- WORK INSTRUCTIONS
Word for word, copy out the entries below, but not the pictures in them.

- STUDY MATERIAL
•••

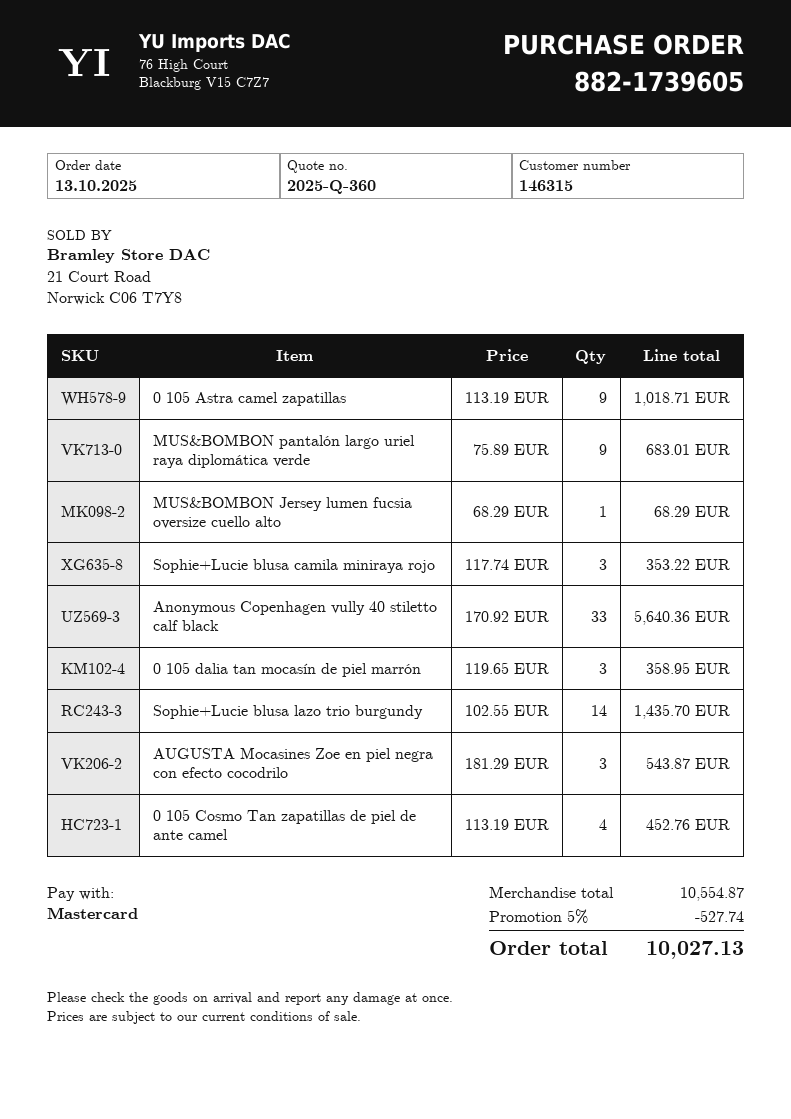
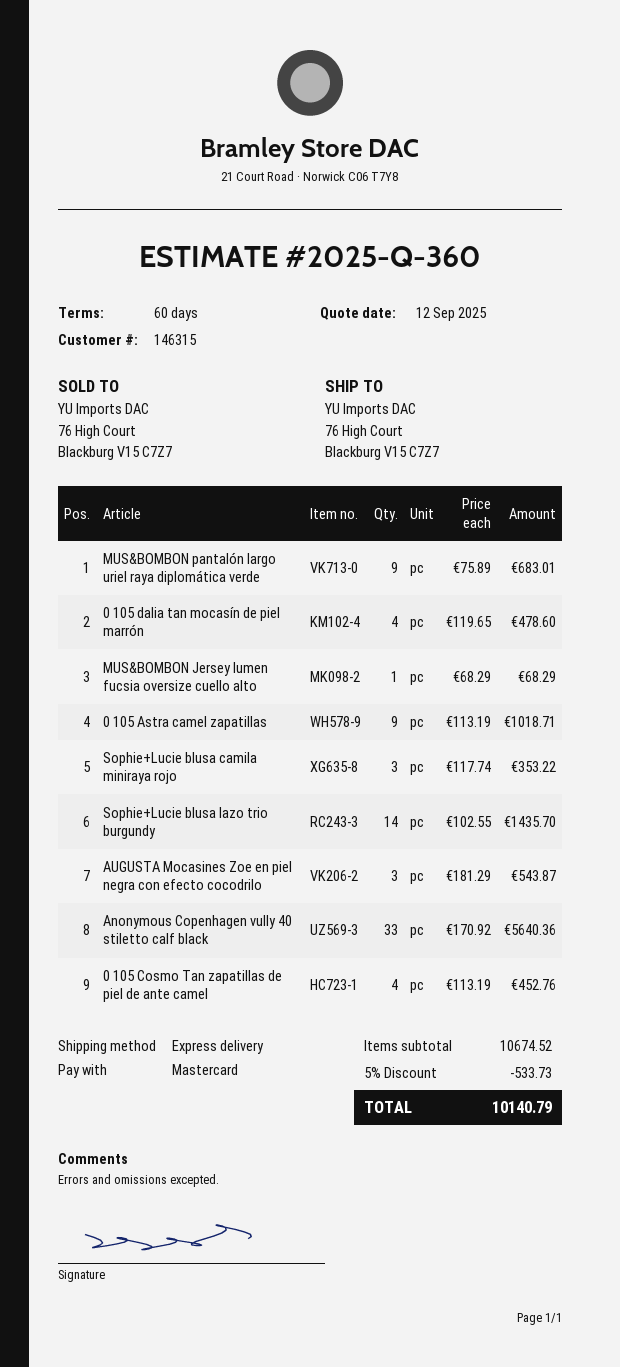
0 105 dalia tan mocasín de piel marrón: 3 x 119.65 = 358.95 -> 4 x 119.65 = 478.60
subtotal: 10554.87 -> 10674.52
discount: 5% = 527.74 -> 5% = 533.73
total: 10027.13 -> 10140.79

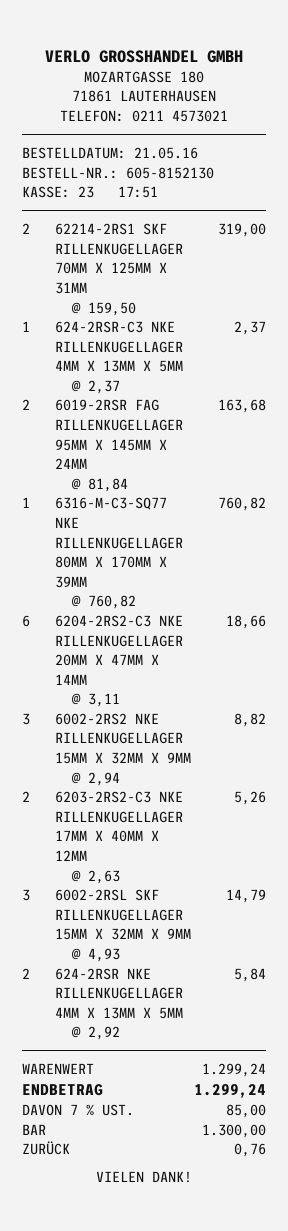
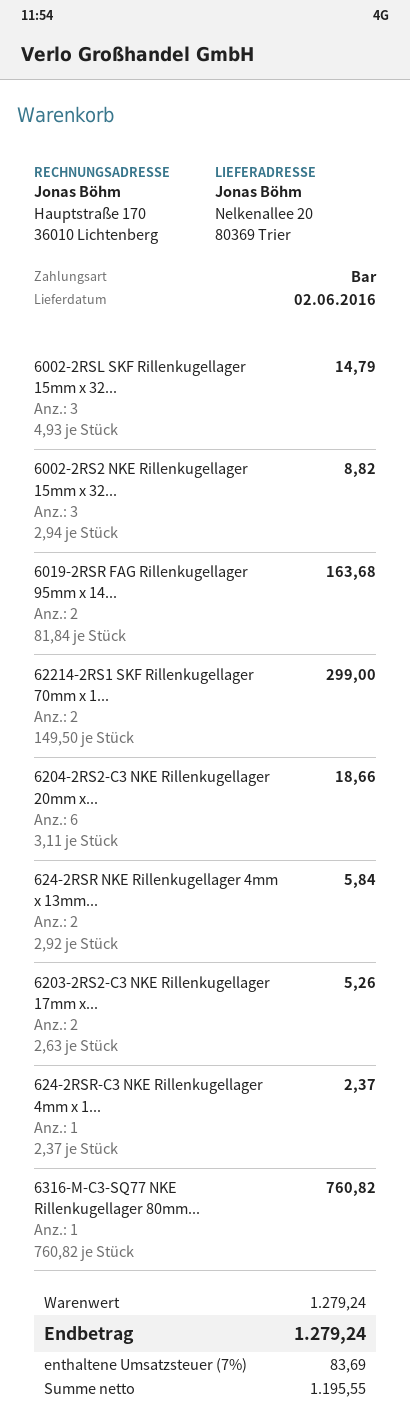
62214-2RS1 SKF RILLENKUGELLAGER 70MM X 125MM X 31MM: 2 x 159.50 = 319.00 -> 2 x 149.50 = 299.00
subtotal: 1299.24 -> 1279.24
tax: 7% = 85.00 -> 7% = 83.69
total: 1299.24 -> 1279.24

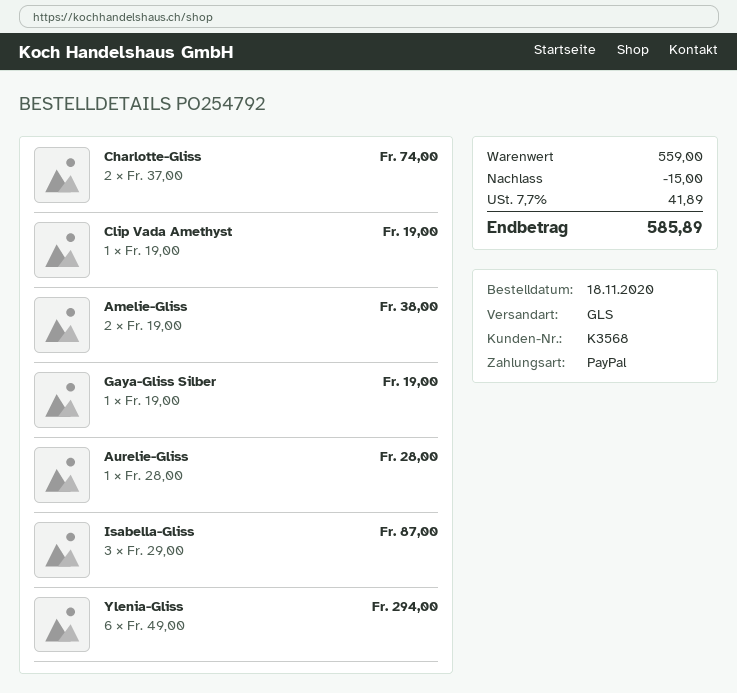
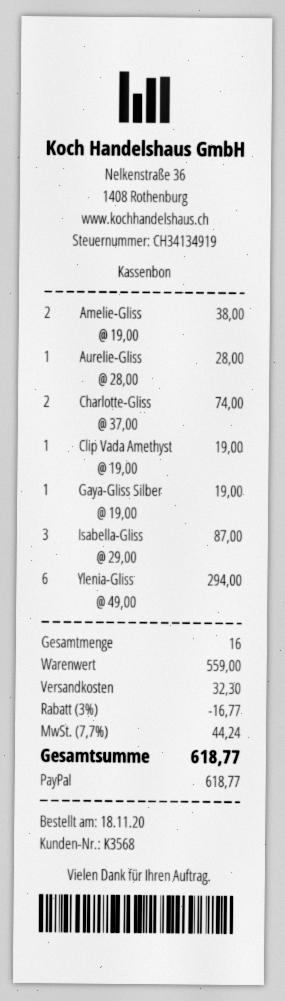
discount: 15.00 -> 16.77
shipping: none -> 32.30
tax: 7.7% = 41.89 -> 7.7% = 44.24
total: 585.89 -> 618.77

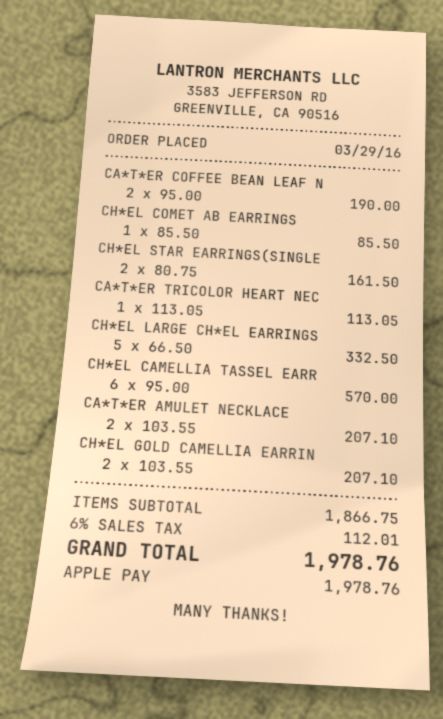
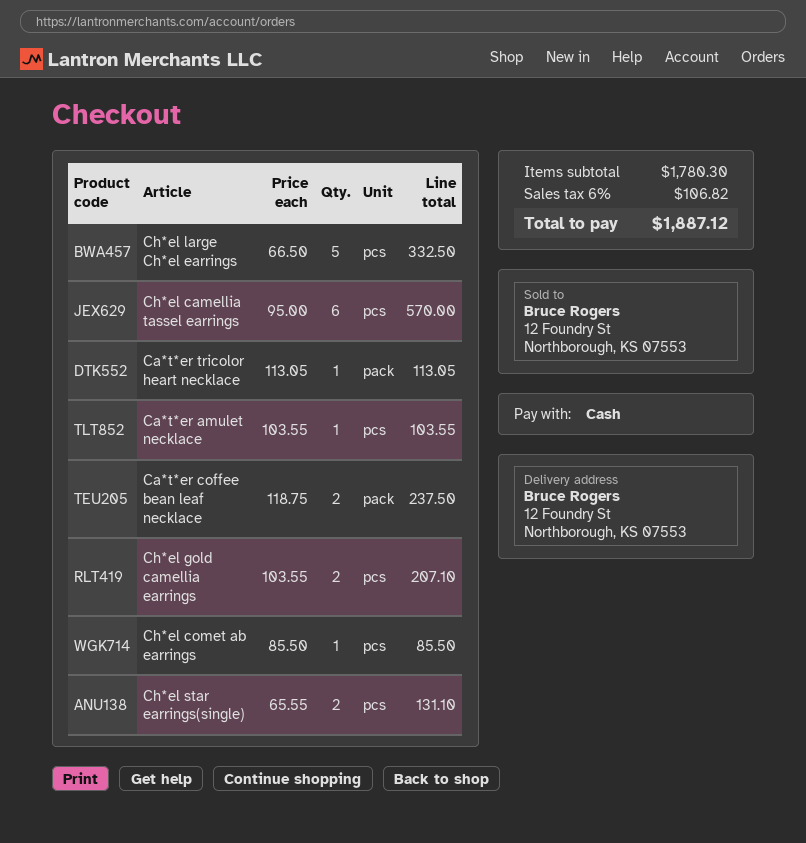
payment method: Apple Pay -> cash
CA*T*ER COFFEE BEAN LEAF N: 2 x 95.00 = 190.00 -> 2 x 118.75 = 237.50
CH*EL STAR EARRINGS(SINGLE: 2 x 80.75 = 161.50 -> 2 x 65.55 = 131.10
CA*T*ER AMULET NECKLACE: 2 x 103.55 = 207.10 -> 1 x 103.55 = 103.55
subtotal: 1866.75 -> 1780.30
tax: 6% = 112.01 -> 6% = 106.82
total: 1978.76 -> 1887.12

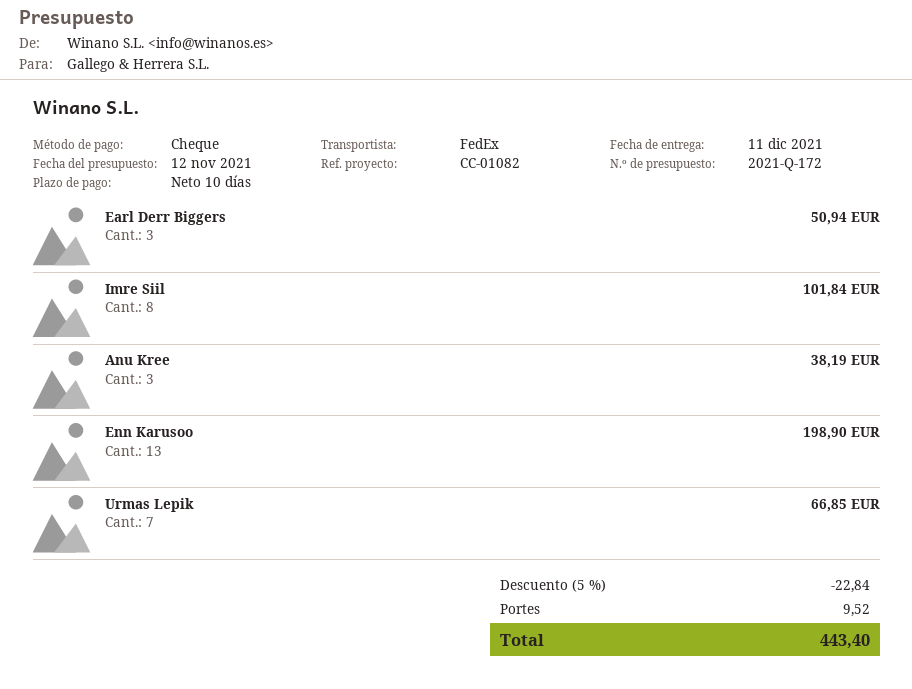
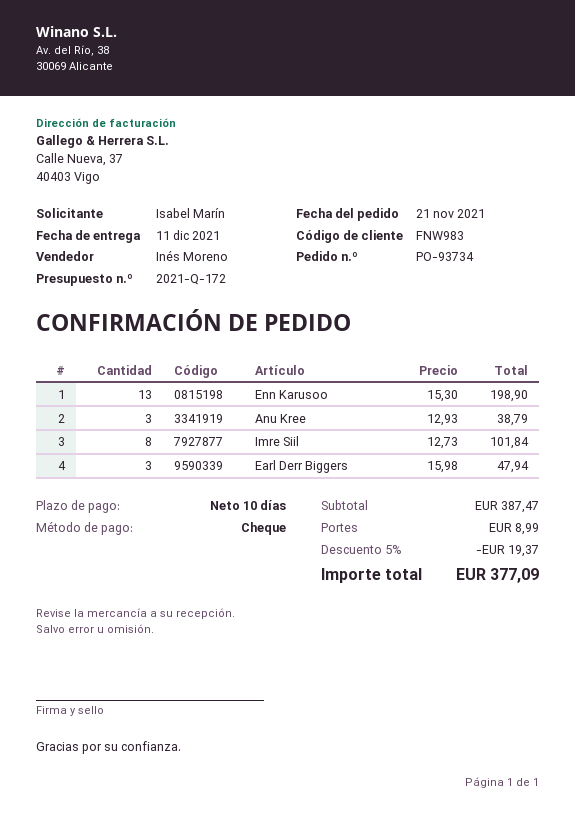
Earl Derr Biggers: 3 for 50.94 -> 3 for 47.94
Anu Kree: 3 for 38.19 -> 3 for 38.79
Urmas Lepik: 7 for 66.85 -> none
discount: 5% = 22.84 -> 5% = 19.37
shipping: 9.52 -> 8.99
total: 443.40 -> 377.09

•••

- TASK OUTPUT
0 105 dalia tan mocasín de piel marrón: 3 x 119.65 = 358.95 -> 4 x 119.65 = 478.60
subtotal: 10554.87 -> 10674.52
discount: 5% = 527.74 -> 5% = 533.73
total: 10027.13 -> 10140.79

62214-2RS1 SKF RILLENKUGELLAGER 70MM X 125MM X 31MM: 2 x 159.50 = 319.00 -> 2 x 149.50 = 299.00
subtotal: 1299.24 -> 1279.24
tax: 7% = 85.00 -> 7% = 83.69
total: 1299.24 -> 1279.24

discount: 15.00 -> 16.77
shipping: none -> 32.30
tax: 7.7% = 41.89 -> 7.7% = 44.24
total: 585.89 -> 618.77

payment method: Apple Pay -> cash
CA*T*ER COFFEE BEAN LEAF N: 2 x 95.00 = 190.00 -> 2 x 118.75 = 237.50
CH*EL STAR EARRINGS(SINGLE: 2 x 80.75 = 161.50 -> 2 x 65.55 = 131.10
CA*T*ER AMULET NECKLACE: 2 x 103.55 = 207.10 -> 1 x 103.55 = 103.55
subtotal: 1866.75 -> 1780.30
tax: 6% = 112.01 -> 6% = 106.82
total: 1978.76 -> 1887.12

Earl Derr Biggers: 3 for 50.94 -> 3 for 47.94
Anu Kree: 3 for 38.19 -> 3 for 38.79
Urmas Lepik: 7 for 66.85 -> none
discount: 5% = 22.84 -> 5% = 19.37
shipping: 9.52 -> 8.99
total: 443.40 -> 377.09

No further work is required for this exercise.